Exercise details:
Below are the records; give again exactly the lines that run from the one with "with Ogasawara Kakeru." through the last line.

══ Source data ══

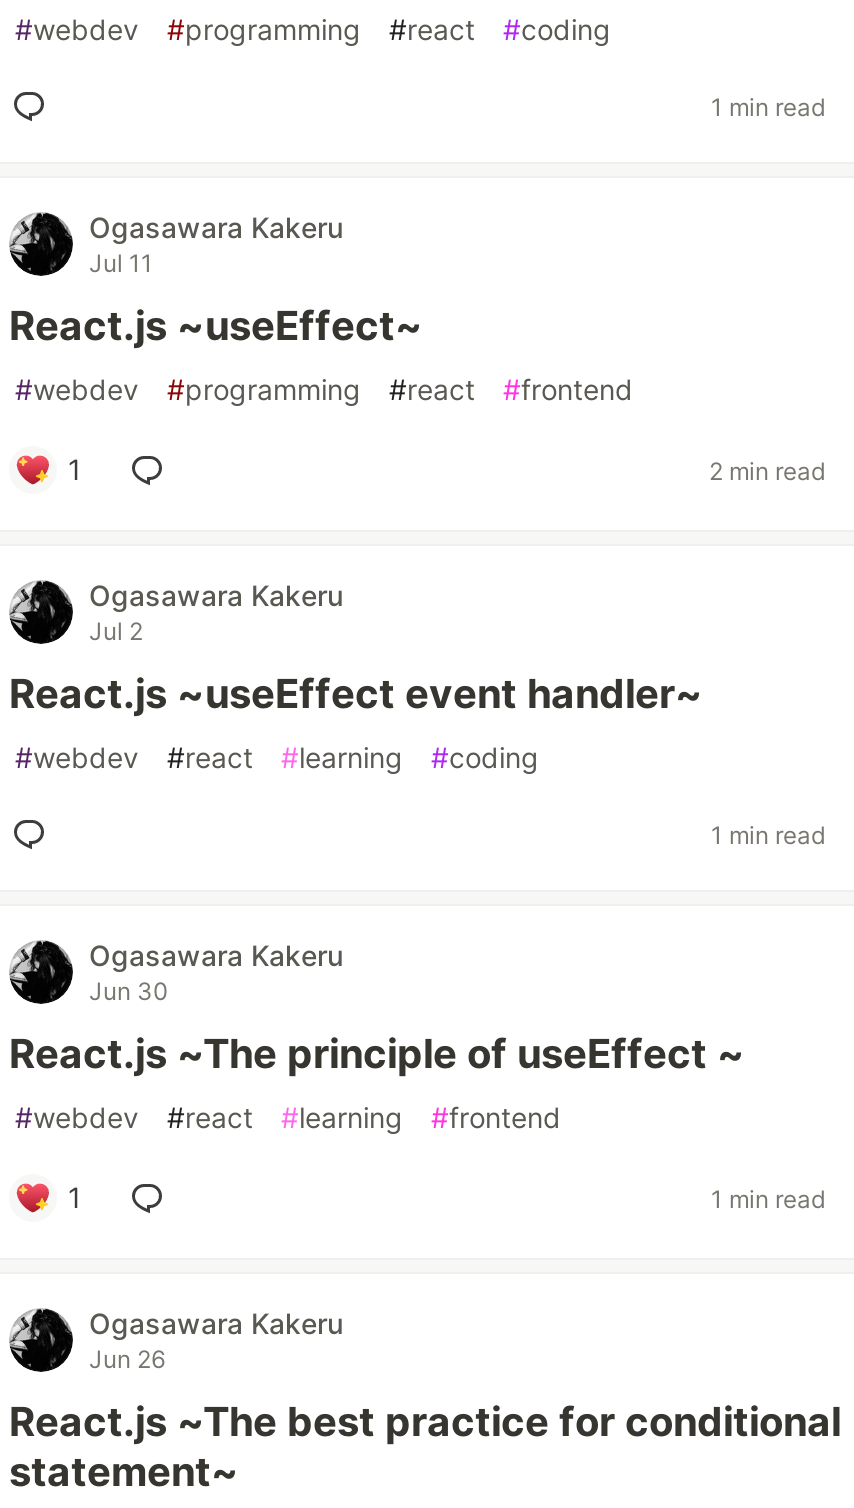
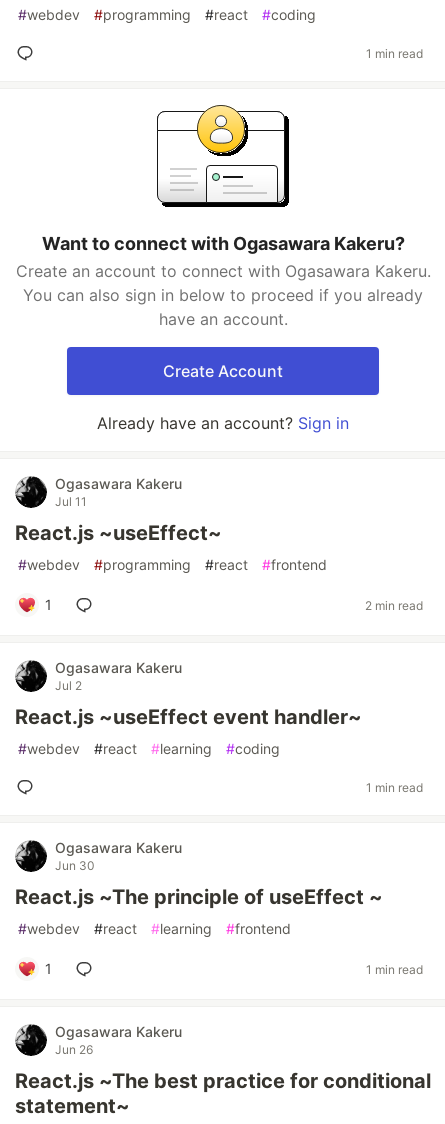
+ [image]
+ Want to connect with Ogasawara Kakeru?
+ Create an account to connect with Ogasawara Kakeru.
+ You can also sign in below to proceed if you already
+ have an account.
+ Create Account
+ Already have an account? Sign in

═══

Solution:
+ Create an account to connect with Ogasawara Kakeru.
+ You can also sign in below to proceed if you already
+ have an account.
+ Create Account
+ Already have an account? Sign in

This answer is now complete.